Мы лежали и разговаривали несколько часов, пока не замерзли и не проголодались. Мы ходили по огромным проспектам Буэнос-Айреса, пока не начинали болеть ноги, говорили до изнеможения, компенсируя безумными разговорами наше расставание. Сильвия показала мне несколько своих стихотворений – типичные стихи, какие тысячи молодых людей писали в то время: возвышенная риторика и лозунги, выражения чаяний, фальшивость некоторых из них я теперь ясно понимаю – «народ никогда не устанет бороться; истина и справедливость восторжествуют; все или ничего». В стихах Сильвии говорилось о вере в любовь, в будущее, в нашу страну, в борьбу, в НОВОГО ЧЕЛОВЕКА, в конец несчастий и страданий, в будущее, за которое, если потребуется, будет заплачено кровью. Но было и нежное стихотворение, посвященное тому ребенку, которого выколотили из ее живота на Национальном стадионе в Чили. Прочтя мне свои стихи, Сильвия убрала блокнот в кожаную сумочку, которую всегда с собой носила, пропутешествовавшую с ней из Монтевидео в Сантьяго, а затем через Стокгольм сюда – в этот город, который отделялся от нашей родной страны лишь рекой.
– У меня был двоюродный брат, – сказала она мне однажды, когда мы сидели в парке и пили mate. – Настоящий сорвиголова – вечно попадал в истории и всегда первым принимал вызов. Это была моя первая большая любовь. Мне было шесть лет, и я обожала его. Он утонул, когда я была еще совсем юной. Его унесло в море. Наши семьи отдыхали вместе. Мой дядя метался по берегу и искал своего любимого сына, вглядываясь далеко в море. Была даже фотография в газете, на которой мой дядя смотрел на горизонт.
– Его тело нашли?
Сильвия медленно покачала головой.
– Никогда не забуду, как дядя смотрел тогда в море.
– Где это произошло?
– В Пунта-дель-Дьябло. – ответила она.
Та ночь было очень жаркой, и я держал Сильвию в своих объятиях, смотрел, как она засыпает, слушал ее легкие вздохи и видел вздрагивающие веки, когда она погружалась в сон.

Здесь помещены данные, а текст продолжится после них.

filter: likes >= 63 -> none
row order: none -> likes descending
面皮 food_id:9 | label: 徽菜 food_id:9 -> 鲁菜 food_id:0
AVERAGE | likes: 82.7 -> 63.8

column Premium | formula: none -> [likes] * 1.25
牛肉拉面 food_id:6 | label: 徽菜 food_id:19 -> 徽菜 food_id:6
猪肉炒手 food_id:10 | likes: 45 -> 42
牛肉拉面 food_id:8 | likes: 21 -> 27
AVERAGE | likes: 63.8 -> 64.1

В этом городе было много молодых людей, которые лежали в обнимку, в то время как другие люди проверяли списки и отдавали приказы.

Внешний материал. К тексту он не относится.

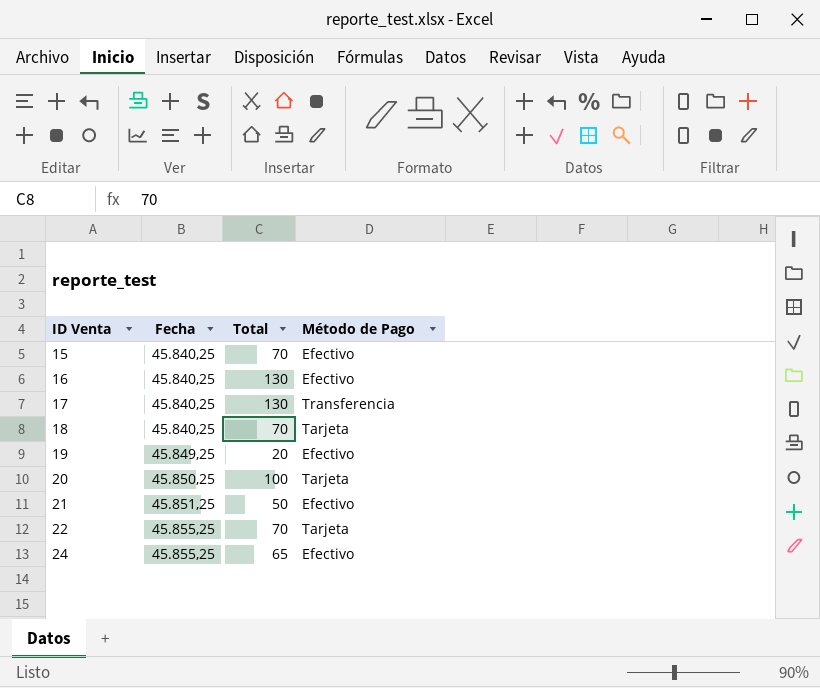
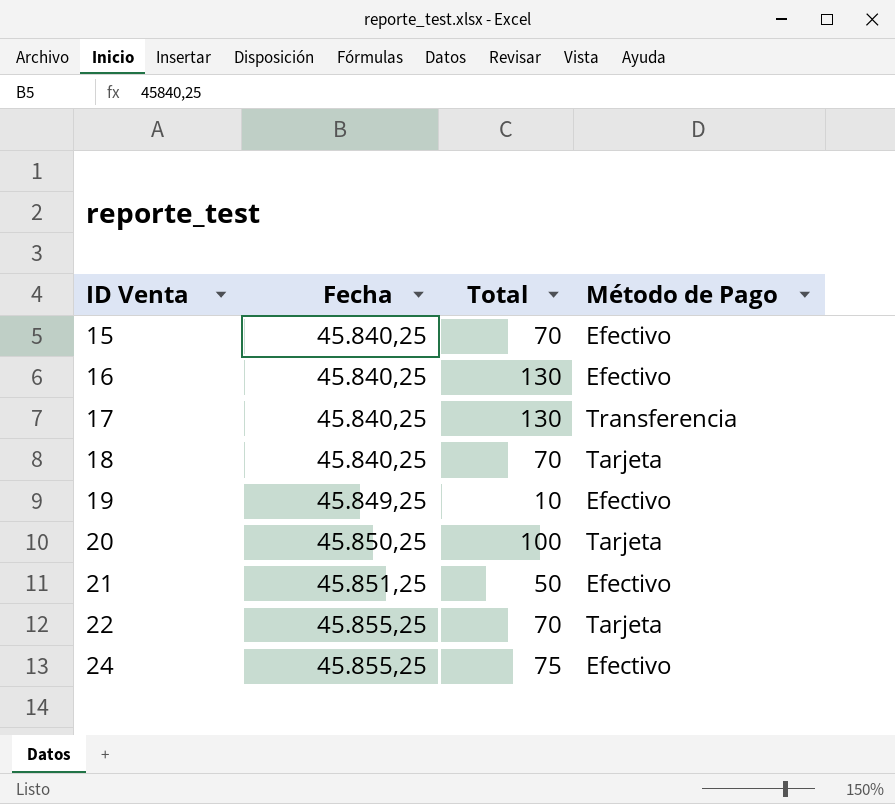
19 | Total: 20 -> 10
24 | Total: 65 -> 75

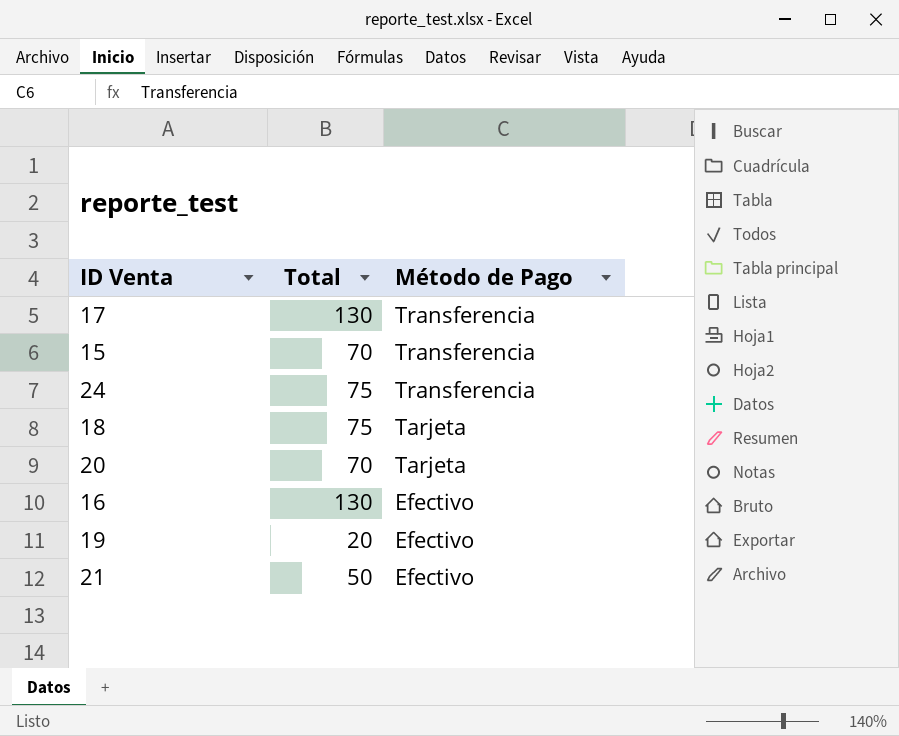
row order: ID Venta ascending -> Método de Pago descending
column Fecha | position: 2 -> none
row 22: 45.855,25 | 70 | Tarjeta -> none
15 | Método de Pago: Efectivo -> Transferencia
24 | Método de Pago: Efectivo -> Transferencia
18 | Total: 70 -> 75
20 | Total: 100 -> 70
19 | Total: 10 -> 20

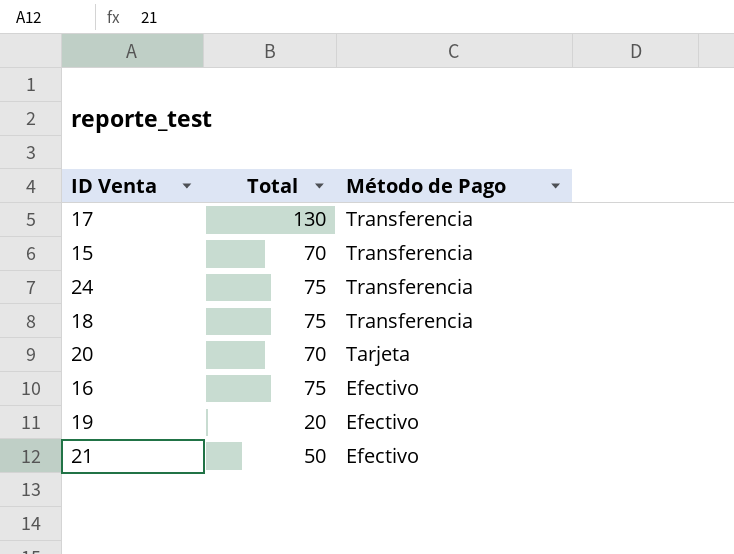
18 | Método de Pago: Tarjeta -> Transferencia
16 | Total: 130 -> 75

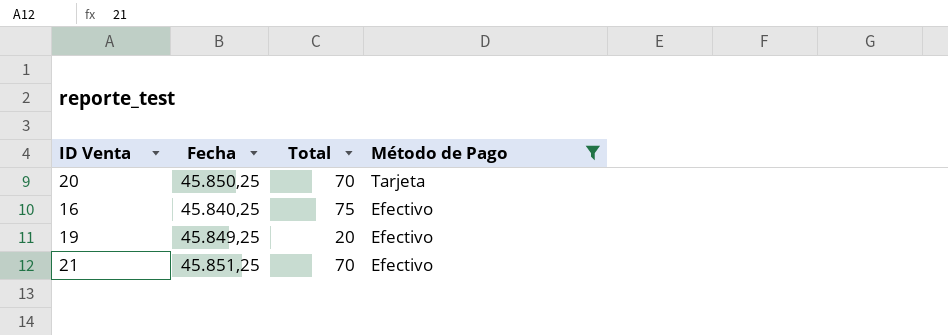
filter: none -> Método de Pago != Transferencia
column Fecha | position: none -> 2
21 | Total: 50 -> 70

Однажды утром я пошел в комиссию по делам беженцев, потому что возникла возможность получить документы для переезда в Голландию. Я хотел поехать в Англию, потому что уже тогда почти бегло разговаривал по-английски и ни слова не знал по-голландски. Вернувшись в гостиницу, я услышал страшный шум – крики, визг и ругань. Люди на «фордах» совершили налет на гостиницу и увезли несколько человек. Дверь моей комнаты была выломана. Содержимое коричневой кожаной сумочки разбросано по полу. Стена слегка запачкана кровью, дешевая занавеска хлопала на ветру. Сильвия пришла ко мне как раз во время облавы, и ее забрали. Я упрашивал соседей рассказать мне, что они видели, что они слышали, – хотел получить хоть какой-то ключ к тому, что произошло. Но все были охвачены ужасом, и связных ответов я не получил.
Сильвию вывели из отеля вместе с несколькими другими уругвайцами и аргентинцами и, грубо придавив голову рукой, затолкали на заднее сиденье машины. Подобное случалось тогда сплошь и рядом.
Теплым весенним днем в квартире с видом на реку я рассказываю все это Эмили, опустив некоторые детали.
– Вы смогли узнать, что с ней случилось? – спрашивает Эмили.
– Мы надеялись, что ее вернут в Уругвай. Некоторым при этом удалось выжить. Но похоже, что ее видели в военно-морском училище мотористов. Те, кто туда попадал, редко выходили живыми.
– Если бы вы оказались в то время в гостинице, вы оба попали бы туда, и я не разговаривала бы с вами сейчас, – шепчет Эмили.
– Если бы Сильвия не пришла ко мне в тот день, ей не пришлось бы пережить таких страданий. Она была бы в безопасности в доме своей подруги, – отвечаю я.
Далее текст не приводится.